SCOUT REPORT: The Cocaine Rebellion

By Clinton Gill
Glade Sun editor

CROSSVILLE — There is a savage war raging south of the Mexican border. Staggering levels of violence and crime have become all too familiar in the midst of the country’s struggle to loosen the grip of the drug cartels. The government and the police are either AWOL, corrupt or complicit, oftentimes themselves working for the cartels. Millions of Mexicans have fled to the United States, leaving their homeland ripe for the plunder.

Although violence has long been rampant between drug cartels jockeying for territory, the government and the population at large turned a blind eye in the 1990s and early 2000s. That changed at the end of 2006 when President Felipe Calderón sent 6,500 federal troops to the state of Michoacán to end drug violence. It was the first major shot across the bow of organized crime. The action ignited a war between the government and the drug cartels, with the people of Mexico caught in the crossfire.
The fighting has killed an estimated 90,000 people since it began seven years ago, and those left in its wake are finally fed up.

The Knights Templar, Mexico’s third-largest drug cartel, is the most powerful cartel in Michoacan, which is about 1,000 miles south of El Paso, Tx on the Pacific coast of central Mexico. The Templars have earnings of more than $75 million each year, according to a recent intelligence report. When the government turned up the heat on the drug trade, cartels began looking for other streams of revenue ... "diversifying their portfolios," if you will. The Templars began kidnapping locals and extorting local businesses. They taxed every aspect of life and murdered those who couldn’t pay. Then they began taking women as payment, including young children and the elderly. The police were useless – in Mexico, only about five percent of reported crimes are solved.

Then one day, an 11-year-old girl walked into the local doctor's office with a three-month-old baby. She had been raped by cartel members when she was 10. That was when Dr. Jose Manuel Mireles had finally had enough. "They kidnapped my sisters, they tried to kill my wife and my children, and when they started going into the schools and taking the baby girls, 11-year-olds, 12-year-olds, that was my breaking point," he said.  

Mireles formed squads of vigilantes to challenge the Knights Templar and corrupt government officials. What began as a few scattered self-defense groups has spread to dozens of towns across Michoacan. Despite the overwhelming odds, ordinary citizens armed with machetes and rifles have done what the military has not been able to accomplish in well over a decade. Across the lawless wastelands of Mexico, when the local farmers and workers finally rose up united, the gangs ran away.

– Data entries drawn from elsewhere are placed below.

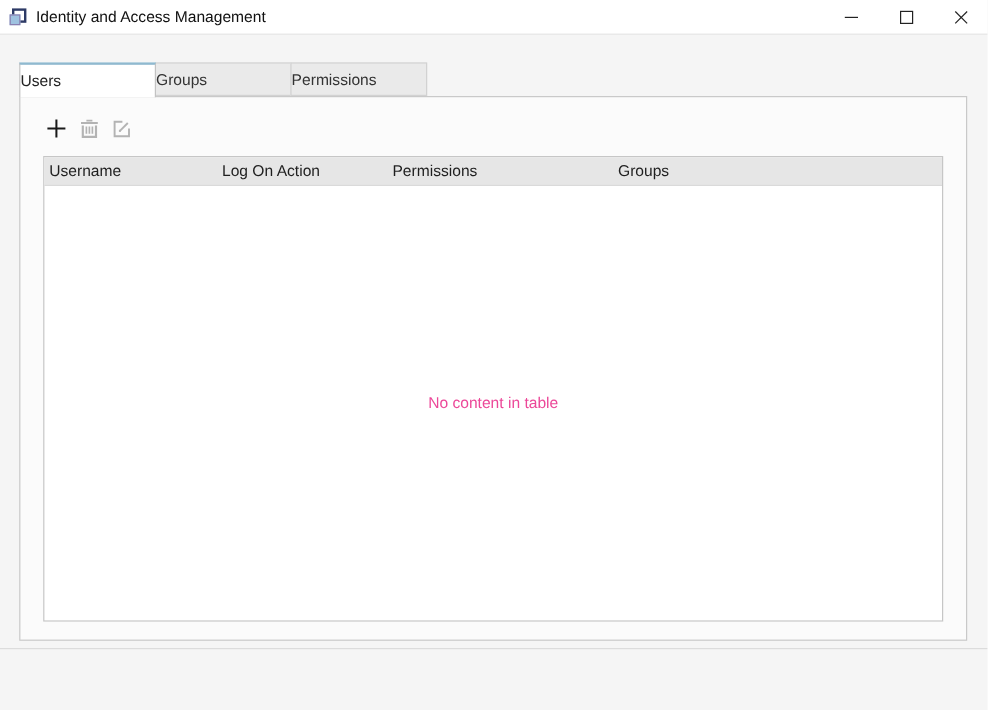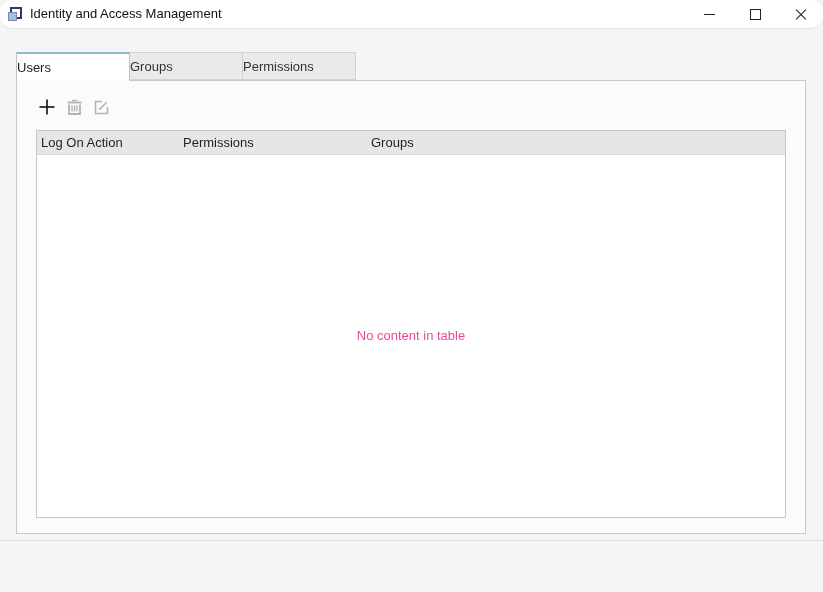--- a/index.html
+++ b/index.html
@@ -15,7 +15,7 @@
   
   .titlebar {
     position: absolute; left: 0; top: 0; width: 823px; height: 29px;
-    background: #ffffff; border-bottom: 1px solid #e4e4e4; border-radius: 13px;
+    background: #ffffff; border-bottom: 1px solid #e4e4e4;
   }
   .app-icon {
     position: absolute; left: 8px; top: 6px; width: 16px; height: 16px;

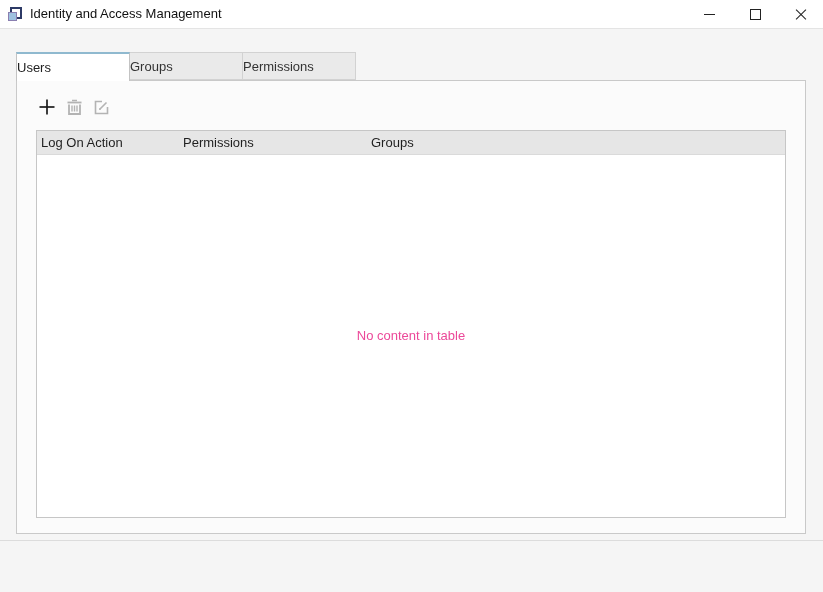--- a/index.html
+++ b/index.html
@@ -183,6 +183,7 @@
 
   <div class="table-wrap">
     <div class="table-header">
+      <div class="th c0">Username</div>
       <div class="th c1">Log On Action</div>
       <div class="th c3">Permissions</div>
       <div class="th c4">Groups</div>

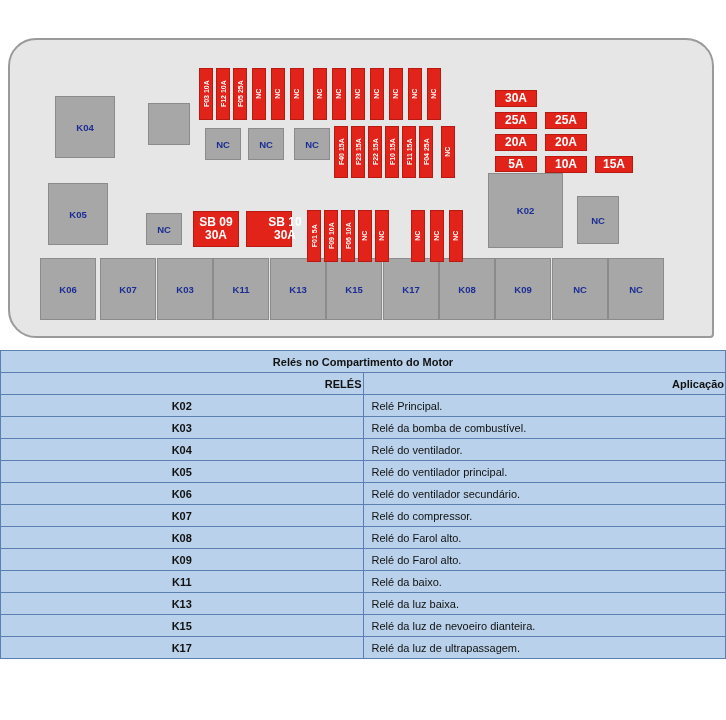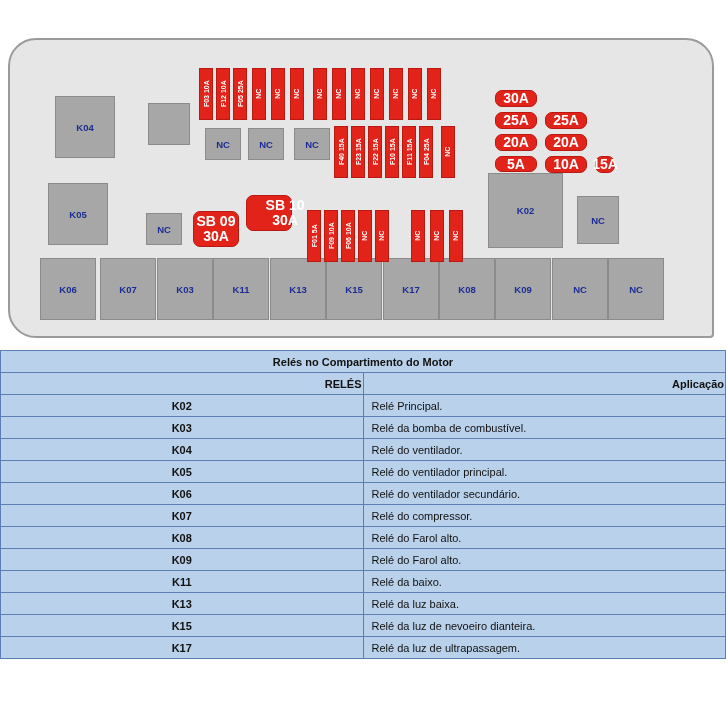--- a/index.html
+++ b/index.html
@@ -94,8 +94,7 @@
     font-size: 7px;
   }
   .fuse.big {
-    font-size: 14px;
-    border-radius: 7px;
+    font-size: 12px;
   }
   
   .table-wrap {

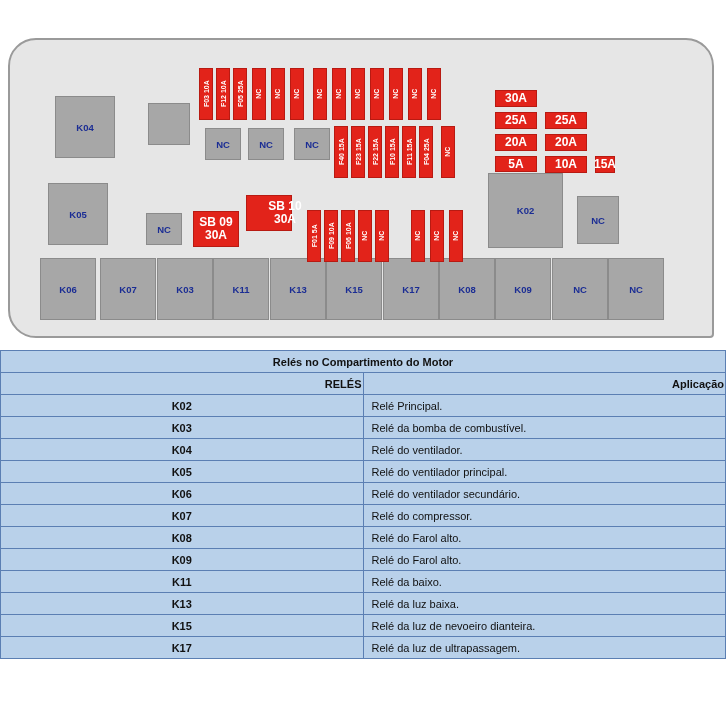--- a/index.html
+++ b/index.html
@@ -264,7 +264,7 @@
         <div class="fuse big" style="left: 545px; top: 106px; width: 42px; height: 17px;">20A</div>
         <div class="fuse big" style="left: 495px; top: 128px; width: 42px; height: 16px;">5A</div>
         <div class="fuse big" style="left: 545px; top: 128px; width: 42px; height: 17px;">10A</div>
-        <div class="fuse big" style="left: 595px; top: 128px; width: 20px; height: 17px;">15A</div>
+        <div class="fuse big" style="left: 595px; top: 128px; width: 38px; height: 17px;">15A</div>
         <div class="fuse big" style="white-space: pre; left: 193px; top: 183px; width: 46px; height: 36px;">SB 09
 30A</div>
         <div class="fuse big" style="white-space: pre; left: 246px; top: 167px; width: 46px; height: 36px; padding-left: 32px;">SB 10

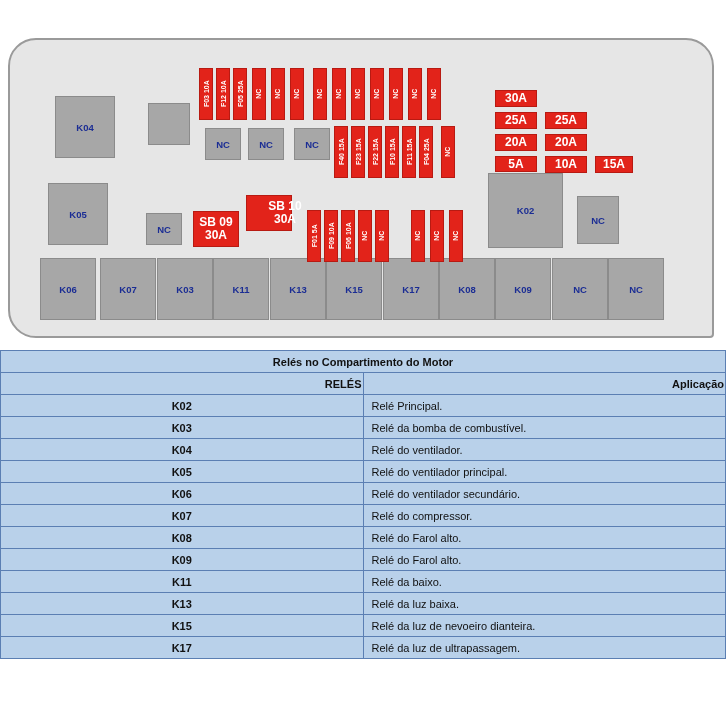--- a/index.html
+++ b/index.html
@@ -267,7 +267,7 @@
         <div class="fuse big" style="left: 595px; top: 128px; width: 38px; height: 17px;">15A</div>
         <div class="fuse big" style="white-space: pre; left: 193px; top: 183px; width: 46px; height: 36px;">SB 09
 30A</div>
-        <div class="fuse big" style="white-space: pre; left: 246px; top: 167px; width: 46px; height: 36px; padding-left: 32px;">SB 10
+        <div class="fuse big" style="white-space: pre; left: 246px; top: 183px; width: 46px; height: 36px; padding-left: 32px;">SB 10
 30A</div>
       </div>
   </div>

The stories are reminiscent of the fabled American Wild West made famous by Clint Eastwood films – gangs of marauders terrorizing small towns until someone has the courage to take lead.

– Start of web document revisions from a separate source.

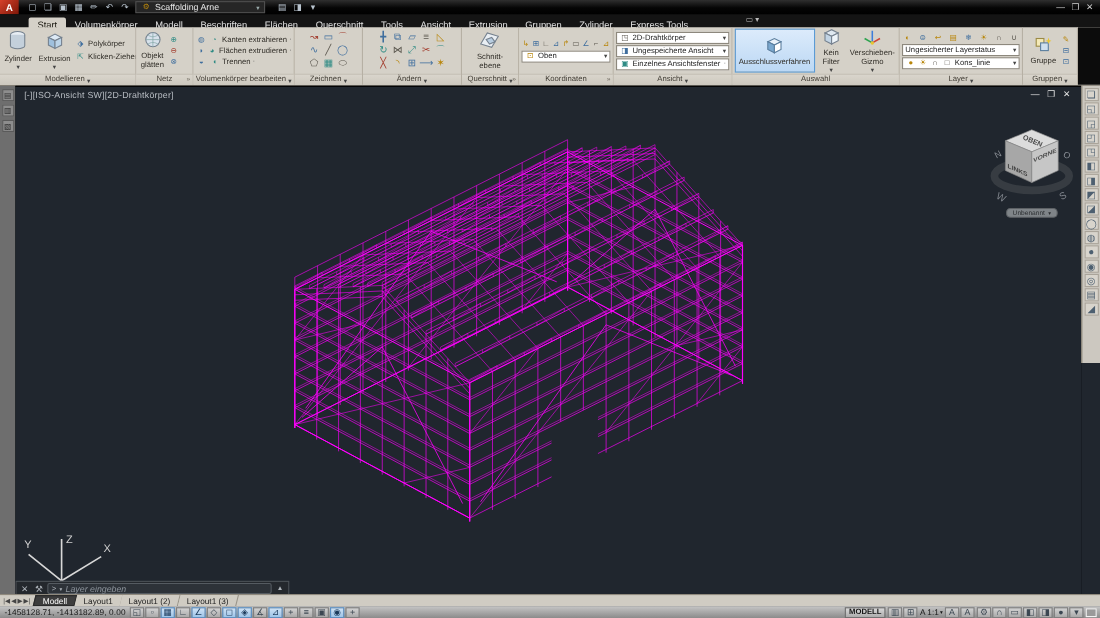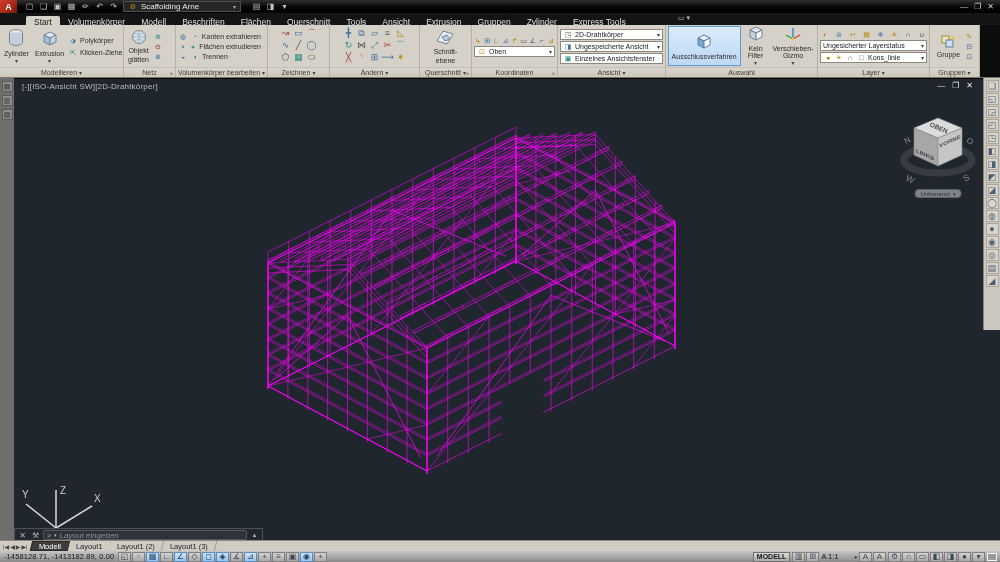--- a/index.html
+++ b/index.html
@@ -982,7 +982,7 @@
       <div class="cmdinput">
         <span class="pr">&gt;</span>
         <span class="pr" style="font-size:5px;">▾</span>
-        <span>Layout eingeben</span>
+        <span>Layer eingeben</span>
       </div>
       <span class="cic" style="font-size:6px;">▲</span>
     </div>

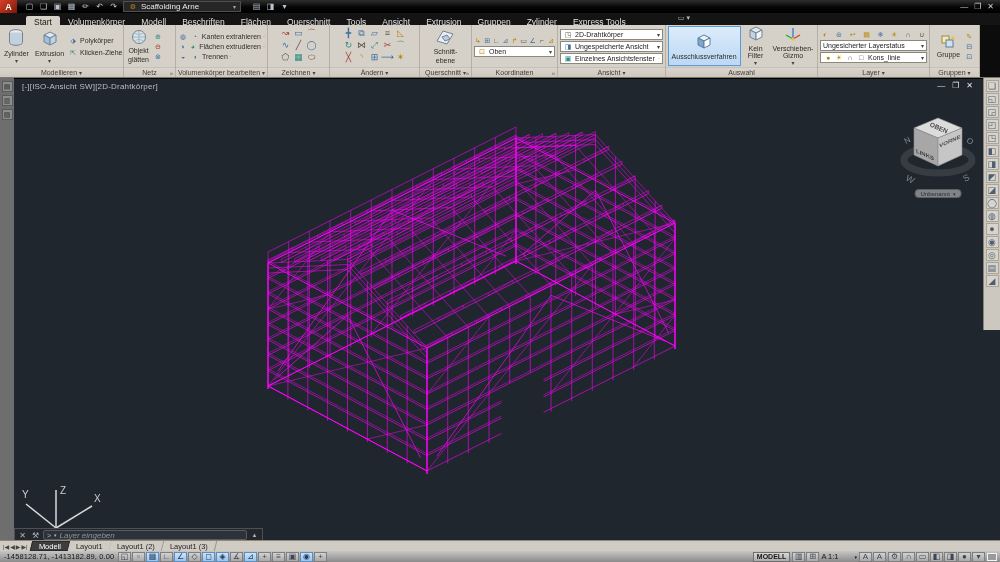--- a/index.html
+++ b/index.html
@@ -101,7 +101,7 @@
   .sright{margin-left:auto;display:flex;align-items:center;gap:2px;padding-right:3px;}
   .modelbtn{background:linear-gradient(#d8d8d8,#ababab);border:1px solid #6f6f6f;font-size:7px;font-weight:bold;
     padding:0 3px;height:10px;display:flex;align-items:center;}
-  .scale{display:flex;align-items:center;gap:16px;font-size:7.5px;text-align:center;}
+  .scale{display:flex;align-items:center;gap:1px;font-size:7.5px;text-align:center;}
   .clean{width:10px;height:8px;border:1px solid #f2f2f2;background:#9a9a9a;}
 </style>
 </head>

These groups of Autodefensas (self defense forces) have risen from the desperation of tyranny. "It's better to die with honor than to live on your knees," said one of the vigilantes. They now operate openly in 13 different states and at least 68 municipalities. With the rebellion spreading, the fate of Mexico could hang in the balance.

“I may live one year or 15, but I will live free.”

Being born in Mexico doesn't leave the average person with a lot of good options. Each year, hundreds of thousands of highly motivated Mexicans cross the border into the United States, risking life and limb to search for a better life. Their journey is extraordinarily difficult – the dangers include being robbed and killed by their guides (commonly called "coyotes"), dehydration, weather related injuries, incarceration, deportation, abuse and forced prostitution, among others. If they stay at home, their prospects aren't much better, but they certainly could be.

In terms of natural resources, Mexico is one of the wealthiest countries in the world. In fact, Mexico is home to Carlos Slim, the wealthiest man in the world. The problem is rampant corruption and a misallocation of resources and, of course, the violence stemming from the $60 billion drug trade. But imagine what the world would look like if the people of Mexico took their country back.  

Currently an estimated six million Mexicans are living in the United States illegally. Several groups advocate opening up the border as the humane thing to do. In reality, republicans want cheap labor and the democrats want cheap votes. Immigration reform is on the political horizon. What about the other side of immigration? What about those left behind in Mexico? Is it humane to leave them to be exploited? What if the millions of able-bodied men and women who travel thousands of miles across treacherous terrain instead stayed home to fight?

While the problems facing Mexico are indeed extraordinarily complex, I can't help but think mass emigration only exasperates the situation. What if half of the Continental Army had fled to Canada to avoid the tyranny of the British?